MATTEO GARRONE


Nasce da un fattaccio di cronaca – un nano ammazzato nei pressi della Stazione Termini dal suo amante e dalla fidanzata incinta – L’imbalsamatore di Matteo Garrone, applaudito alla Quinzaine e promosso da Variety con una recensione assai lusinghiera. Ma lo trasforma completamente: rendendo ambigua, quasi indefinibile, la relazione tra i tre personaggi, in uno sbandamento esistenziale dove i destini si svuotano di senso.
L’imbalsamatore è l’opera quarta – con uno scatto di maturità innegabile – di un autore da sempre originale, ma che finora aveva scelto una linea di cinema “marginale” e di documentarismo-finzione lavorando con non professionisti o con attori a cui chiedeva di levarsi la maschera. “Lo faccio anche stavolta, nel senso che cerco di confondere il personaggio con la persona, ma la differenza sta nella sceneggiatura, scritta con Ugo Chiti e Massimo Gaudioso, e per la prima volta molto strutturata”. Oltre che nella presenza di una produzione vera, la Fandango di Domenico Procacci, che ha investito sulla stima costruita attorno a Matteo dal suo lavoro precedente (Terra di mezzo, Ospiti, Estate romana).
Ne è venuto fuori un quasi-noir, un film dove, nonostante lo stile metafisico e sospeso, l’azione e la passione hanno un ruolo non irrilevante. Ma è il contesto – lo squallore delle location, sulla Domiziana, in provincia di Caserta; il laboratorio di tassidermia con gli animali impagliati e i cadaveri nelle celle frigorifere – a dare corpo a questa storia d’amore inespressa.
Il film esce in Italia il 6 settembre, distribuito da Fandango. A Roma anche al Nuovo Sacher di Nanni Moretti.

Quanto ti sei allontanato dai fatti realmente accaduti?
Credo di averli completamente trasformati mantenendo solo l’anima. Lì c’erano molti elementi che rischiavano di diventare cliché: l’eroina, il fatto che il ragazzo si prostituisse… insieme agli sceneggiatori, l’abbiamo trasformata nella vicenda di un ragazzo debole che viene affascinato dalla personalità forte dei due, al limite del plagio intellettuale, ma alla fine è lui a sfruttare la situazione. Sia l’uomo che la ragazza sono alla ricerca della bellezza e disposti a manipolare per averla: questo fa di Valerio una specie di dark lady.

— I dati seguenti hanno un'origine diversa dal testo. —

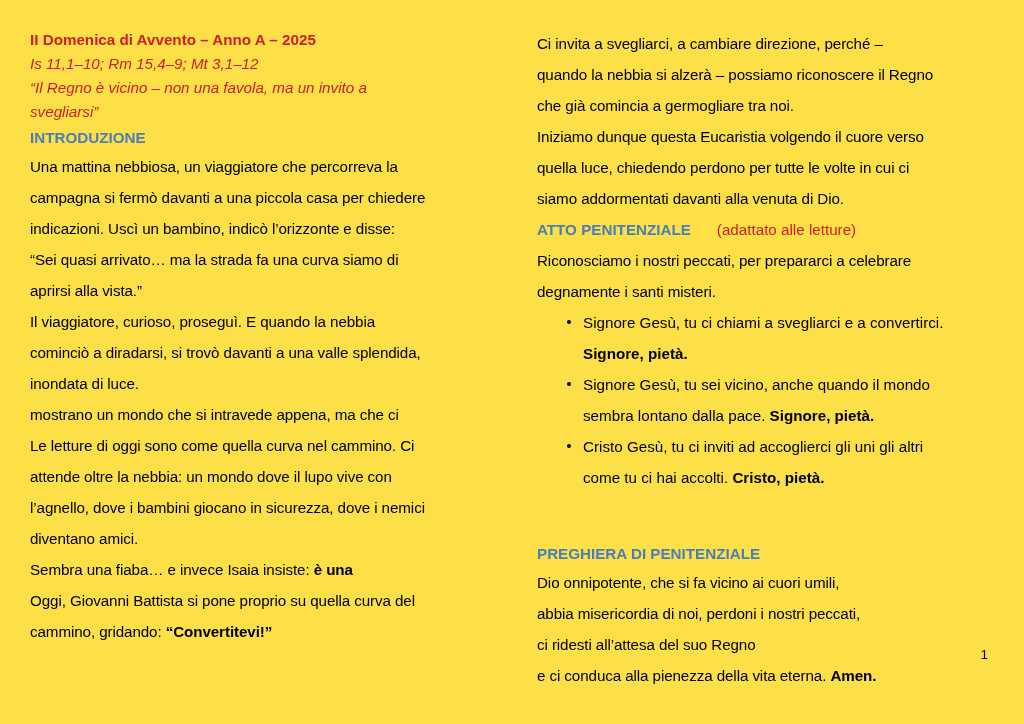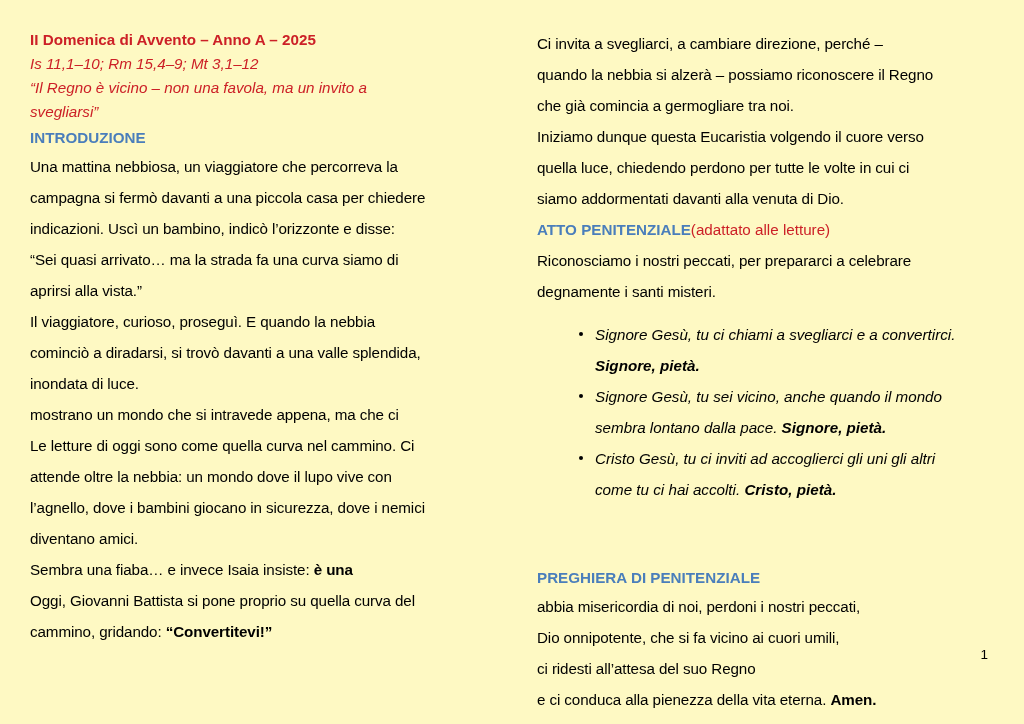"II Domenica di Avvento –" .page { background: #fef9c3 -> #fde047 }
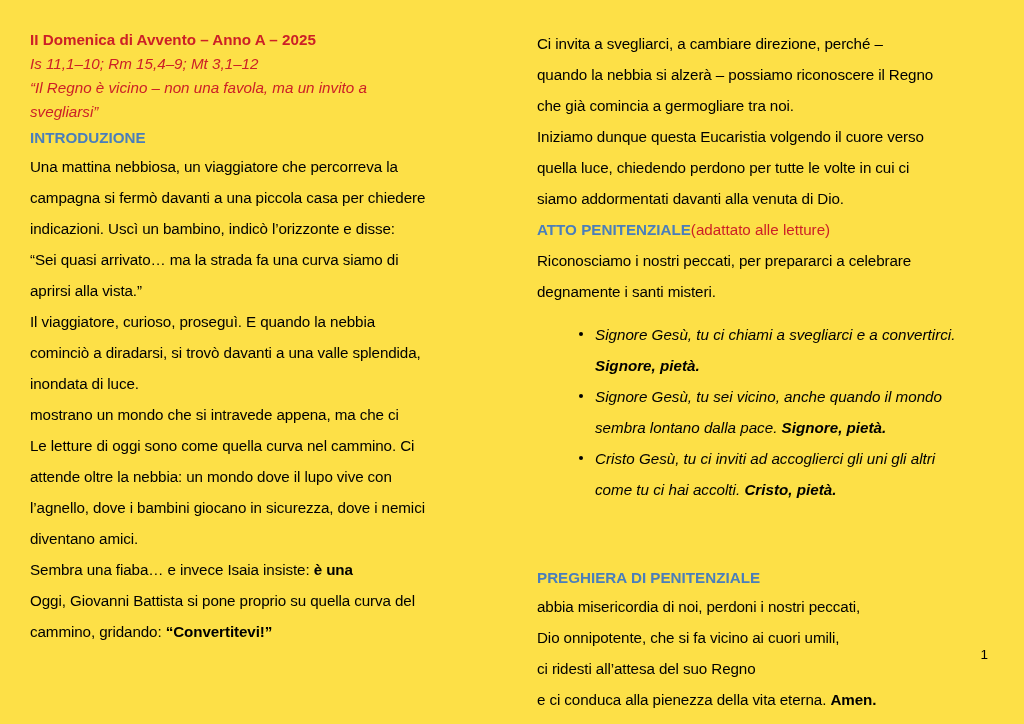"(adattato alle letture)" .heading-mixed .red { margin-left: none -> 26px }
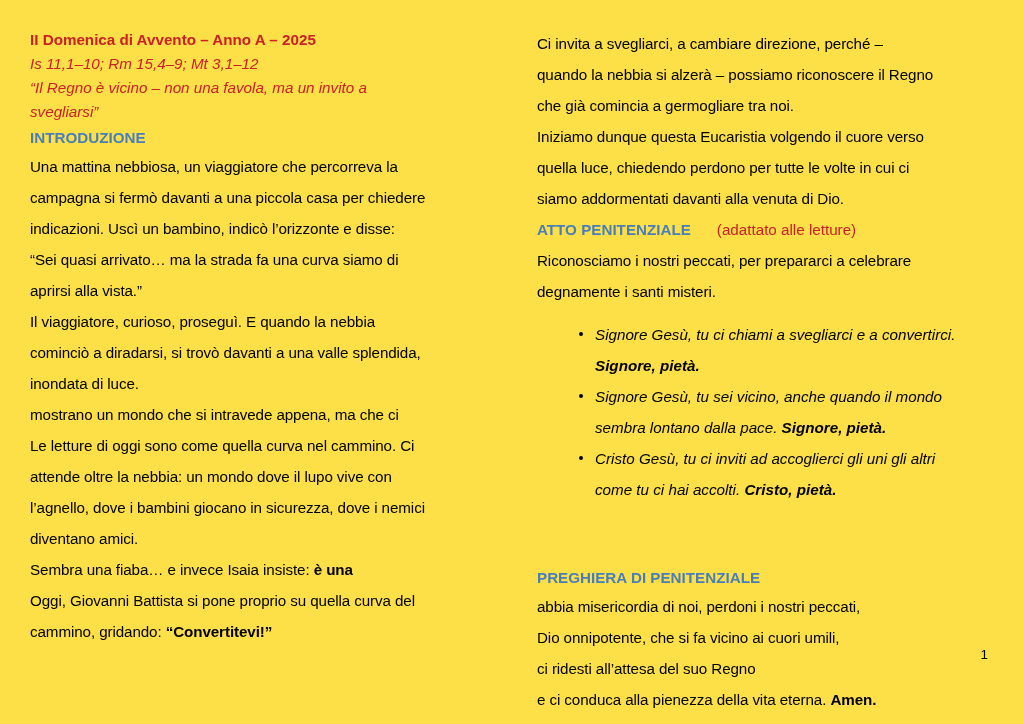"Signore Gesù, tu ci chiami" ul.bullets { font-style: italic -> none; margin: 12px -> 0 }
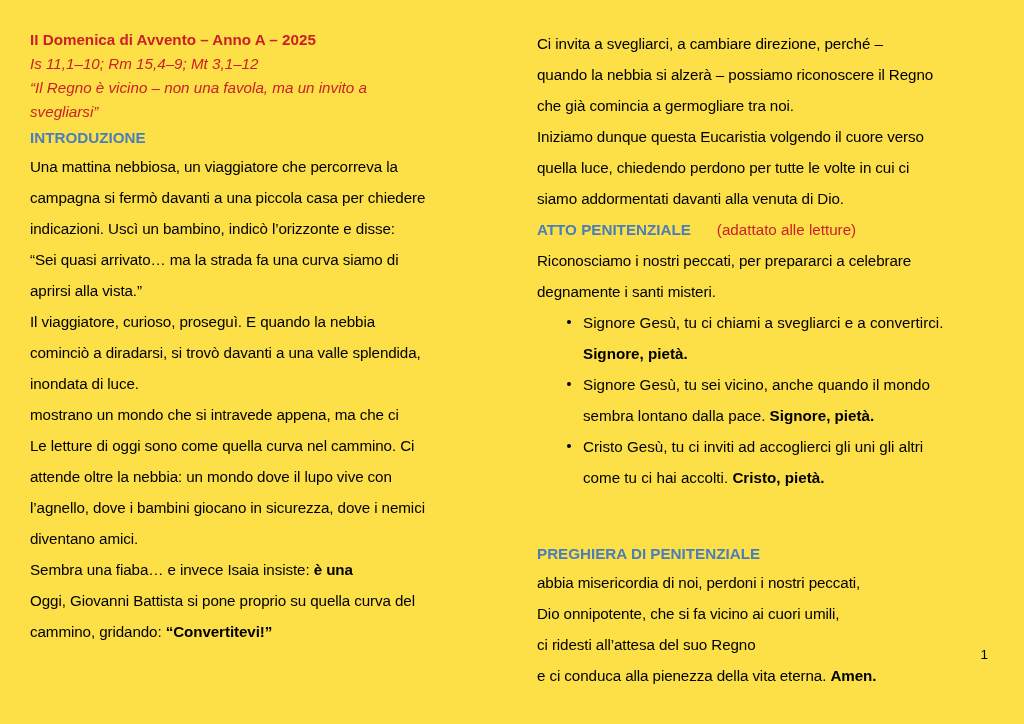"abbia misericordia di noi, perdoni" div.line { order: before "Dio onnipotente, che si fa" -> after "Dio onnipotente, che si fa" }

Ti sei ispirato al cinema classico: dal noir al mélo?
Sì, ho pensato a film come La strada scarlatta di Fritz Lang o Laura di Preminger. Per questo ho anche inserito la presenza della camorra. Credo che Lynch si sarebbe divertito a raccontare questa storia. Però fondamentalmente è una fiaba, una fiaba nera dove l’orco finisce per diventare la vittima delle sue presunte vittime.

Come hai scelto i luoghi: la Campania e Cremona?
Ho cercato un’ambientazione rarefatta, sospesa nel tempo e inquietante che mi sembrava rimandasse al cinema noir. Per la prima volta ho girato anche in set costruiti.

Il mestiere dell’imbalsamatore è descritto nei dettagli.
Ci ha aiutato un vero tassidermista, Enzo Cicala, di Napoli. Quel lavoro è quasi una forma d’arte, ma è una creatività che confina con la morte. Gli animali imbalsamati, poi, comunicano anche un senso di insidia che è insito nel personaggio dell’imbalsamatore.